HTML stands for HyperText Markup Language.  The first draft of a standard for HTML was proposed in August 1991 (Happy 10th anniversary to HTML"!! ) and we are currently up to version 4.  Today HTML is the most commonly used method of displaying information in a nonlinear manner. (Nonlinear information is information that doesn't just flow from the beginning of the page to its end but rather can have branchings and diversions of the flow of information in the document.)  HTML is a derivative of SGML (Standard Generalized Markup Language) which is the grand-daddy of many a markup language and is used extensively in the publishing industry, the bottom line is that just about anything with the "ML" ending is a simplified form of SGML (e.g. HTML, WML, MathML, XML).  What separates one SGML implementation from another is a document/file called a DTD or Document Type Definition. This is simply a file that lists all the entities, markup and rules for their interaction and application.  HTML is really then just SGML using a standardized DTD.  

Users of the web generally never really see the HTML DTD because it is built into the web browser applications that they use to view HTML pages over the web.  (A consequence of this is that a new browser version must be released in order to implement any changes in the HTML standard DTD.  More on browsers and their implementation of HTML standards is given a little later.)  However if you look at HTML source you should see (if its good HTML like you will write for me) the first line is a statement declaring which version of the HTML DTD that page is written for.  The statement will look something like this:

<!DOCTYPE HTML PUBLIC "-//W3C//DTD HTML 4.0 Transitional//EN">

which specifies not only the DTD being implemented (in this case the HTML 4.0 Transitional one) but the language ("EN" for english) used and which DTD it is (the public W3C one) .  And, as you might have guessed from the previous statement the standards body for developing the HTML DTD is the World Wide Web Consortium or W3C.

Really though, from a working perspective, HTML is a structured language composed of "Tags" which define "Elements" that are used to markup, or designate, structural information, content and associated, or linked, documents.
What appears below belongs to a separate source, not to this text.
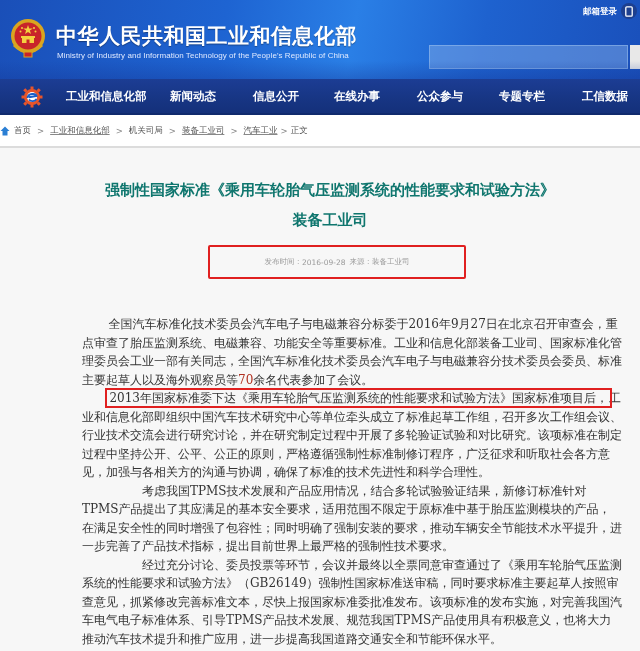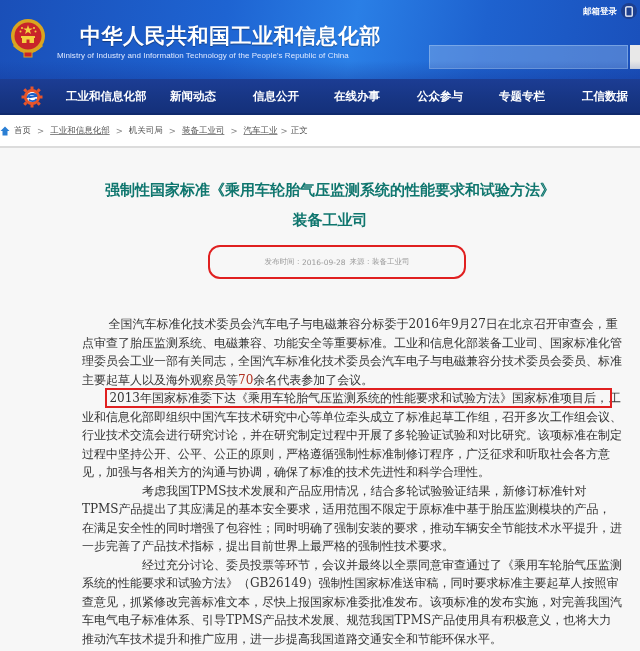"中华人民共和国工业和信息化部" .site-title { margin-left: 24px -> none }
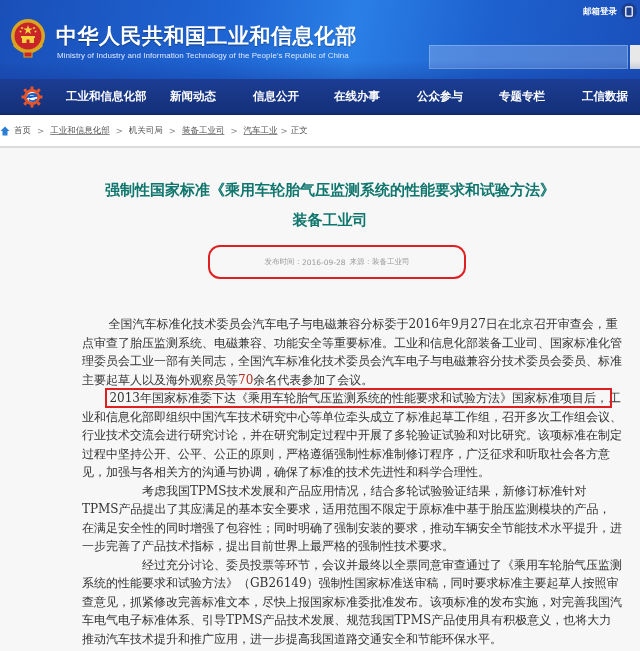"发布时间：" .meta-box { border-radius: 12px -> 2px }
As specified above, it requires a DTD to define what tags are allowed, where they can go and what they can contain (this is why it is a "structured" language).  (Please don't make the common mistake of calling HTML a programming language, it is in no way, shape, or form a programming language, it is simply a markup language.  Nothing turns me off a web person more than when they list HTML as one of the programming languages they know on their resume (sorry just one of my pet-peeves as a person who has forgotten more real programming languages than most people ever learn).)  The purpose of any markup language is to designate (or mark, hence the name) the structure of a document, i.e. what is a heading, what is a chapter, what is a paragraph, what is a quote, etc.  So in a marked up document you will find two things: the content (i.e. all the information that the document is trying to convey) and the markup or structure designated by the tags and elements of the markup language.  This is very different from what happens when you do word processing or Desktop publishing, in those application environments the markup, content and any information about how you want both the content and structure to be displayed (e.g. choices of fonts, placing items on the page, etc.) are not separated (unless you are an old WordPerfect user and have ever used its "reveal codes" feature which shows you the markup being applied to you document).   It is the express purpose of markup languages to separate the content information, the structure information and information about how that content and structure should be stylistically displayed. When a document is marked up the document is reusable in many different publishing environments because it is up to the viewing device to stylistically display the document based upon the structures designated by the markup. Also designating structure could allow for "chunking" of the document, this is where logical pieces of the document (like chapters of a book, or sections of a chapter, or paragraphs of a section) are seperated to be handled differently.

Why Separate Content and Style?

Conveying information is the reason for making web pages and both the Structure and Content of your document are inherently part of the information you are trying to convey. But the stylistic displaying of your content and structure does not significantly contribute to the information being transferred (though it can convey some meaning, e.g. having bold or italicized text could convey meaning to the user in some situations). So, the whole idea of markup is to generate a more flexible, structured presentation of your information without having to worry about how it will look to the end user, because you know the display device (in the case of web pages this is either the browser on screen or a printed form of the page) will handle all of the stylistic display formatting for you. This separation then lets you focus on the information more.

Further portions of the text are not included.